If you intend to use the visualization features of PyLDAvis, install the package with optional dependencies:

pip install tweetopic[viz]

👩‍💻 Usage (documentation)

For easy topic modelling, tweetopic provides you the TopicPipeline class:

from tweetopic import TopicPipeline, DMM
from sklearn.feature_extraction.text import CountVectorizer

# Creating a vectorizer for extracting document-term matrix from the
# text corpus.
vectorizer = CountVectorizer(min_df=15, max_df=0.1)

# Creating a Dirichlet Multinomial Mixture Model with 30 components
dmm = DMM(n_clusters=30, n_iterations=100, alpha=0.1, beta=0.1)

# Creating topic pipeline
pipeline = TopicPipeline(vectorizer, dmm)

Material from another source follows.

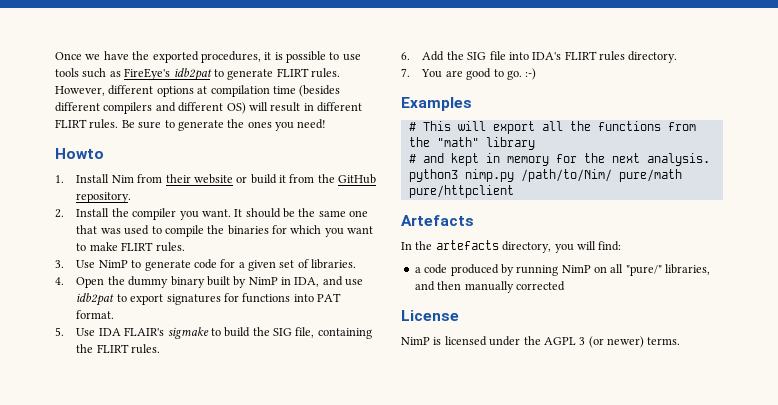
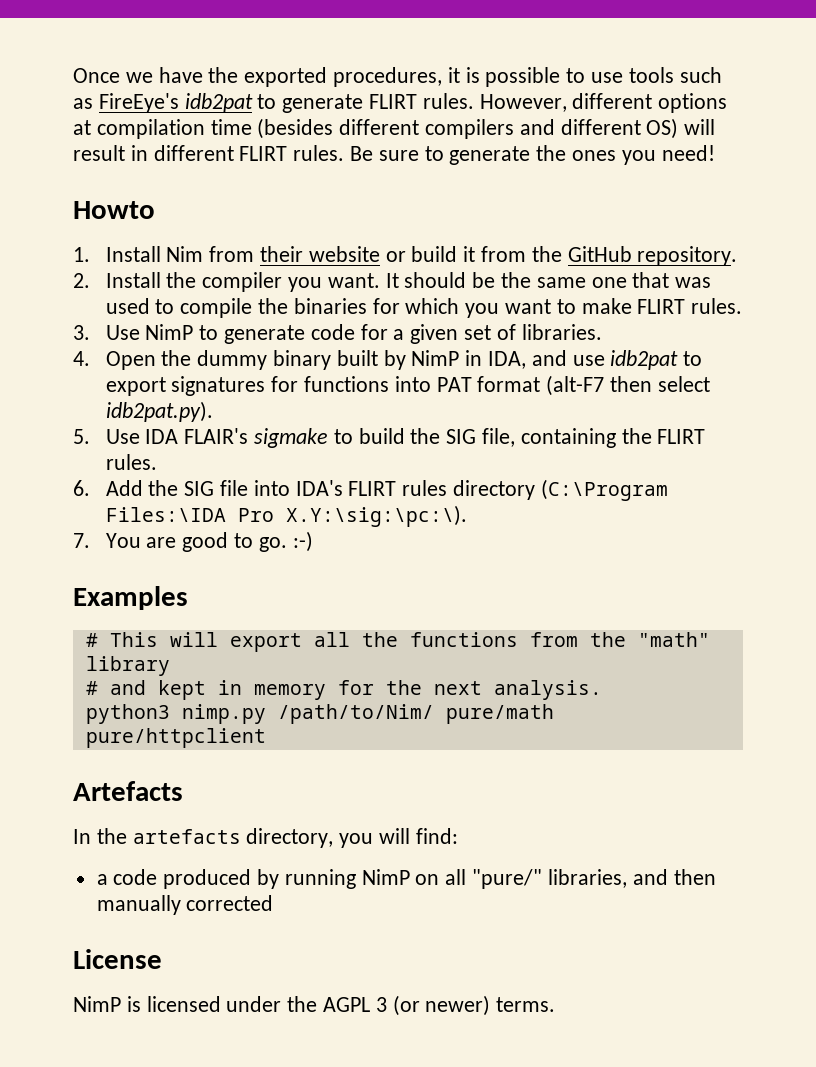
[76,310,115,319] format. -> [477,375,710,396] [105,401,213,422] format (alt-F7 then select idb2pat.py).
[628,51,678,63] directory. -> [453,479,668,501] [105,505,467,527] directory (C:\Program Files:\IDA Pro X.Y:\sig:\pc:\).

You may fit the model with a stream of short texts:

pipeline.fit(texts)

To examine the structure of the topics you can either look at the most frequently occuring words:

pipeline.top_words(top_n=3)
-----------------------------------------------------------------

[
    {'vaccine': 1011.0, 'coronavirus': 428.0, 'vaccines': 396.0},
    {'afghanistan': 586.0, 'taliban': 509.0, 'says': 464.0},
    {'man': 362.0, 'prison': 310.0, 'year': 288.0},
    {'police': 567.0, 'floyd': 444.0, 'trial': 393.0},
    {'media': 331.0, 'twitter': 321.0, 'facebook': 306.0},
    ...
    {'pandemic': 432.0, 'year': 427.0, 'new': 422.0},
    {'election': 759.0, 'trump': 573.0, 'republican': 527.0},
    {'women': 91.0, 'heard': 84.0, 'depp': 76.0}
]

Or use rich visualizations provided by pyLDAvis:

pipeline.visualize(texts)

PyLDAvis visualization

Note: You must install optional dependencies if you intend to use pyLDAvis

🎓 References

  • Yin, J., & Wang, J. (2014). A Dirichlet Multinomial Mixture Model-Based Approach for Short Text Clustering. In Proceedings of the 20th ACM SIGKDD International Conference on Knowledge Discovery and Data Mining (pp. 233–242). Association for Computing Machinery.